PROVIDED DATA START

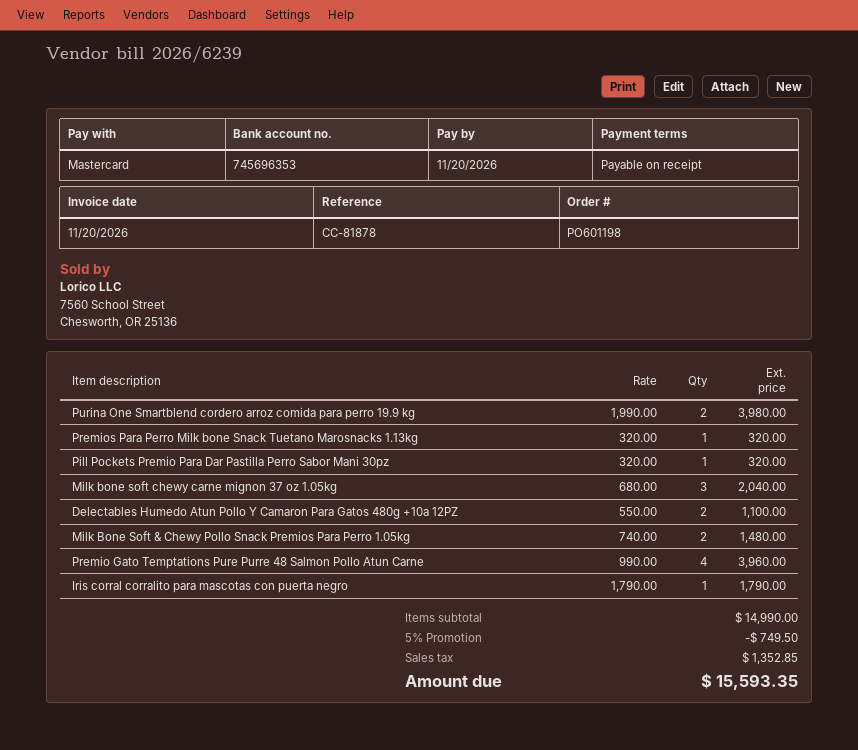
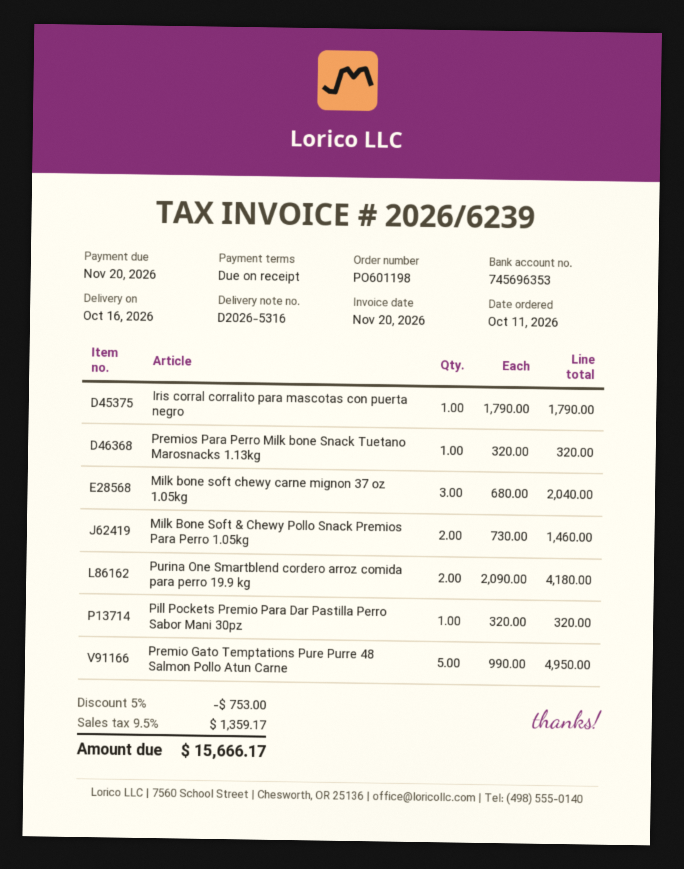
Purina One Smartblend cordero arroz comida para perro 19.9 kg: 2 x 1990.00 = 3980.00 -> 2 x 2090.00 = 4180.00
Delectables Humedo Atun Pollo Y Camaron Para Gatos 480g +10a 12PZ: 2 x 550.00 = 1100.00 -> none
Milk Bone Soft & Chewy Pollo Snack Premios Para Perro 1.05kg: 2 x 740.00 = 1480.00 -> 2 x 730.00 = 1460.00
Premio Gato Temptations Pure Purre 48 Salmon Pollo Atun Carne: 4 x 990.00 = 3960.00 -> 5 x 990.00 = 4950.00
discount: 5% = 749.50 -> 5% = 753.00
tax: 1352.85 -> 1359.17
total: 15593.35 -> 15666.17

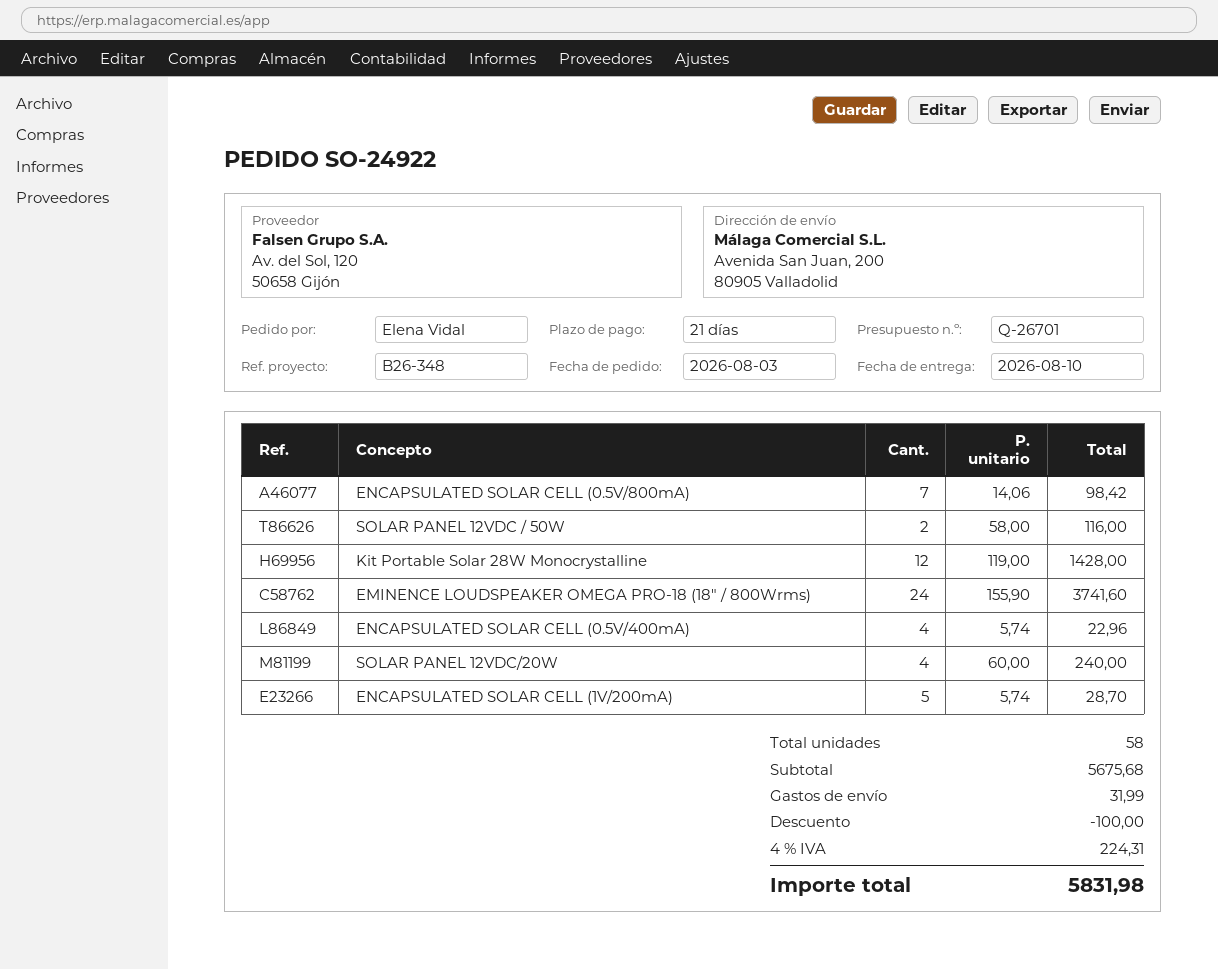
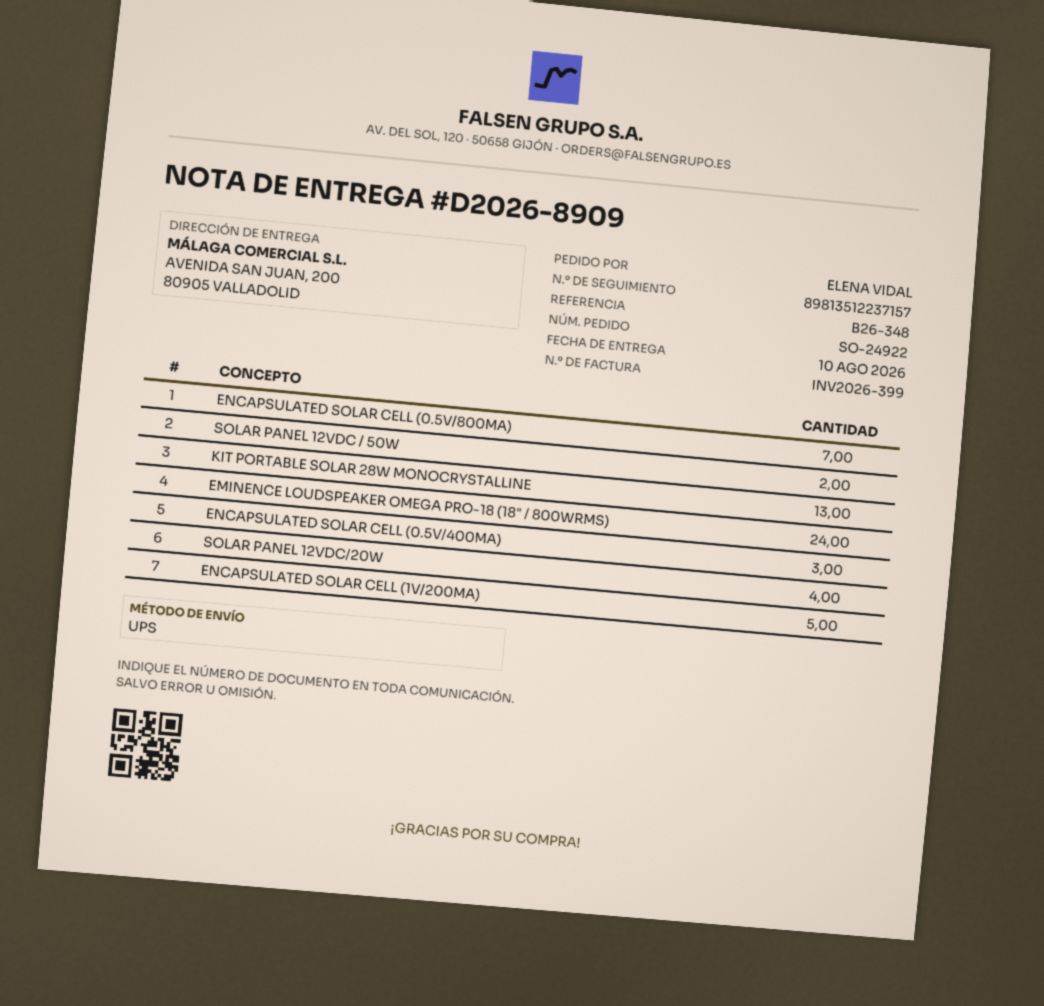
Kit Portable Solar 28W Monocrystalline: 12 -> 13
ENCAPSULATED SOLAR CELL (0.5V/400mA): 4 -> 3

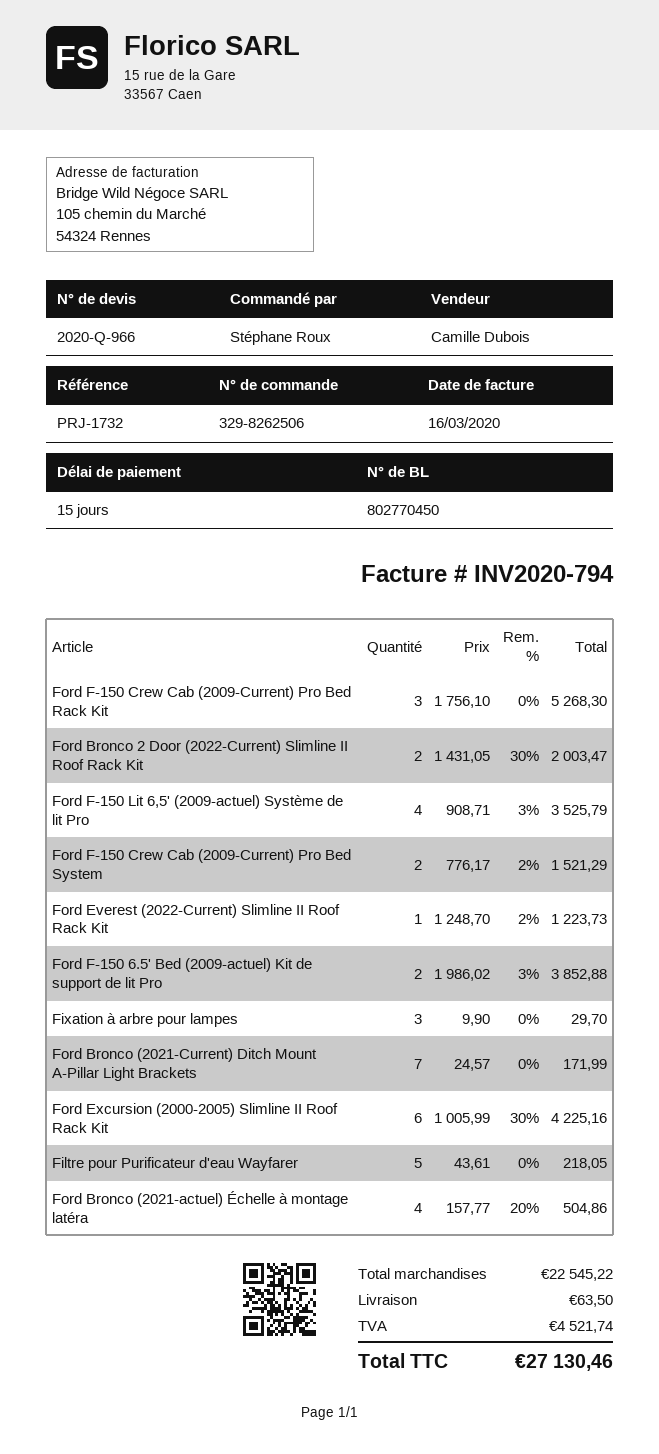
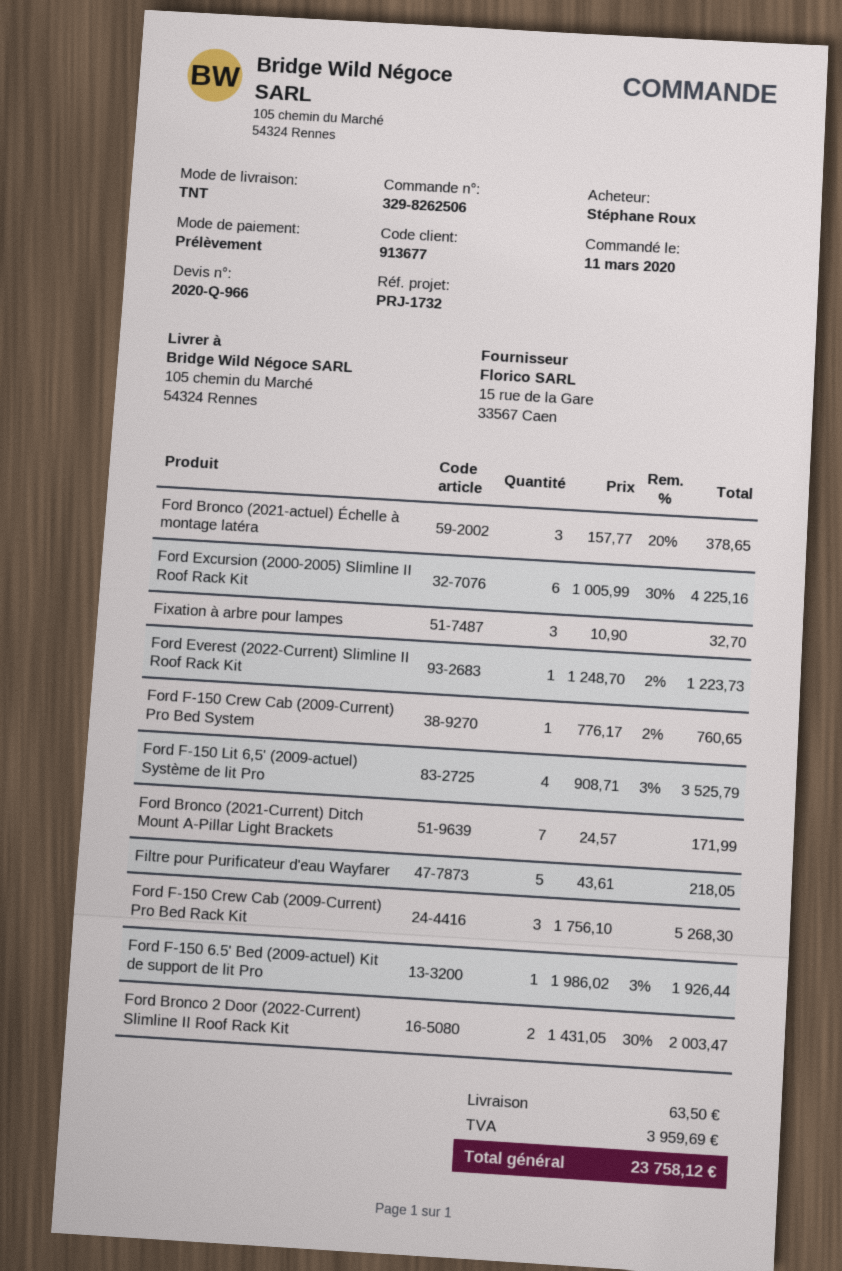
Ford F-150 Crew Cab (2009-Current) Pro Bed System: 2 x 776.17 - 2% = 1521.29 -> 1 x 776.17 - 2% = 760.65
Ford F-150 6.5' Bed (2009-actuel) Kit de support de lit Pro: 2 x 1986.02 - 3% = 3852.88 -> 1 x 1986.02 - 3% = 1926.44
Fixation à arbre pour lampes: 3 x 9.90 = 29.70 -> 3 x 10.90 = 32.70
Ford Bronco (2021-actuel) Échelle à montage latéra: 4 x 157.77 - 20% = 504.86 -> 3 x 157.77 - 20% = 378.65
tax: 4521.74 -> 3959.69
total: 27130.46 -> 23758.12

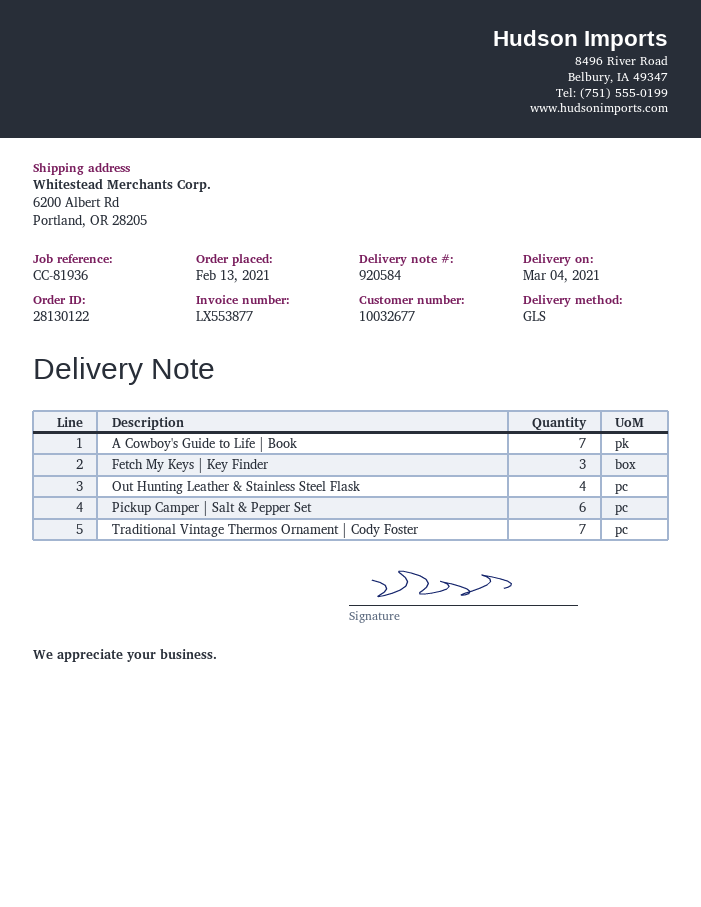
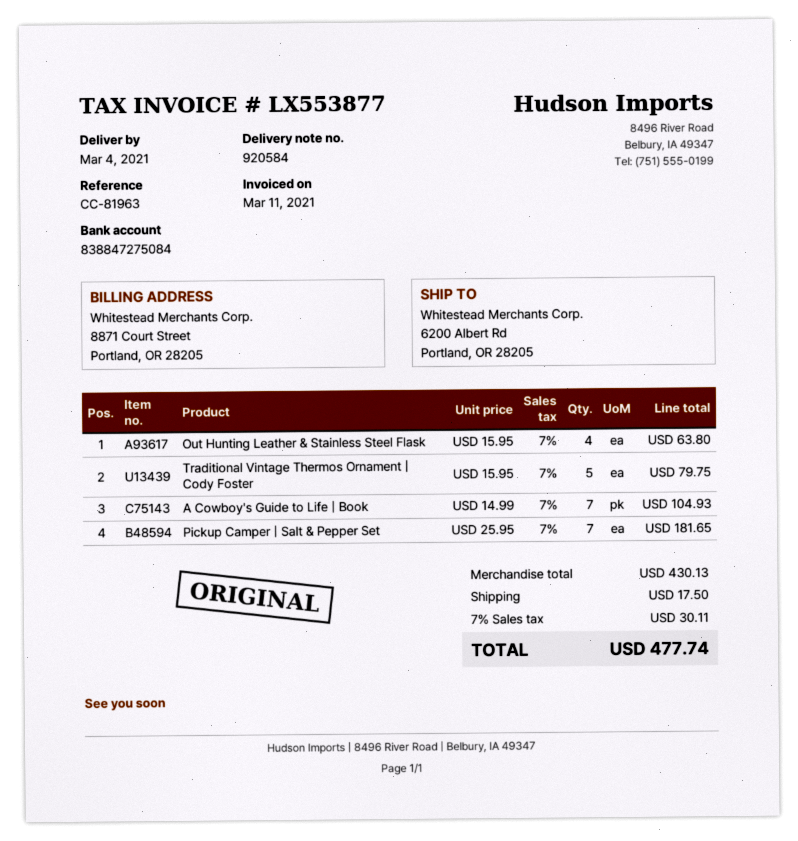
reference: CC-81936 -> CC-81963
Fetch My Keys | Key Finder: 3 -> none
Pickup Camper | Salt & Pepper Set: 6 -> 7
Traditional Vintage Thermos Ornament | Cody Foster: 7 -> 5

PROVIDED DATA END

» HOW TO COMPLETE THIS TASK
Copy the entries character for character, excluding any pictures.

» TASK RESPONSE
Purina One Smartblend cordero arroz comida para perro 19.9 kg: 2 x 1990.00 = 3980.00 -> 2 x 2090.00 = 4180.00
Delectables Humedo Atun Pollo Y Camaron Para Gatos 480g +10a 12PZ: 2 x 550.00 = 1100.00 -> none
Milk Bone Soft & Chewy Pollo Snack Premios Para Perro 1.05kg: 2 x 740.00 = 1480.00 -> 2 x 730.00 = 1460.00
Premio Gato Temptations Pure Purre 48 Salmon Pollo Atun Carne: 4 x 990.00 = 3960.00 -> 5 x 990.00 = 4950.00
discount: 5% = 749.50 -> 5% = 753.00
tax: 1352.85 -> 1359.17
total: 15593.35 -> 15666.17

Kit Portable Solar 28W Monocrystalline: 12 -> 13
ENCAPSULATED SOLAR CELL (0.5V/400mA): 4 -> 3

Ford F-150 Crew Cab (2009-Current) Pro Bed System: 2 x 776.17 - 2% = 1521.29 -> 1 x 776.17 - 2% = 760.65
Ford F-150 6.5' Bed (2009-actuel) Kit de support de lit Pro: 2 x 1986.02 - 3% = 3852.88 -> 1 x 1986.02 - 3% = 1926.44
Fixation à arbre pour lampes: 3 x 9.90 = 29.70 -> 3 x 10.90 = 32.70
Ford Bronco (2021-actuel) Échelle à montage latéra: 4 x 157.77 - 20% = 504.86 -> 3 x 157.77 - 20% = 378.65
tax: 4521.74 -> 3959.69
total: 27130.46 -> 23758.12

reference: CC-81936 -> CC-81963
Fetch My Keys | Key Finder: 3 -> none
Pickup Camper | Salt & Pepper Set: 6 -> 7
Traditional Vintage Thermos Ornament | Cody Foster: 7 -> 5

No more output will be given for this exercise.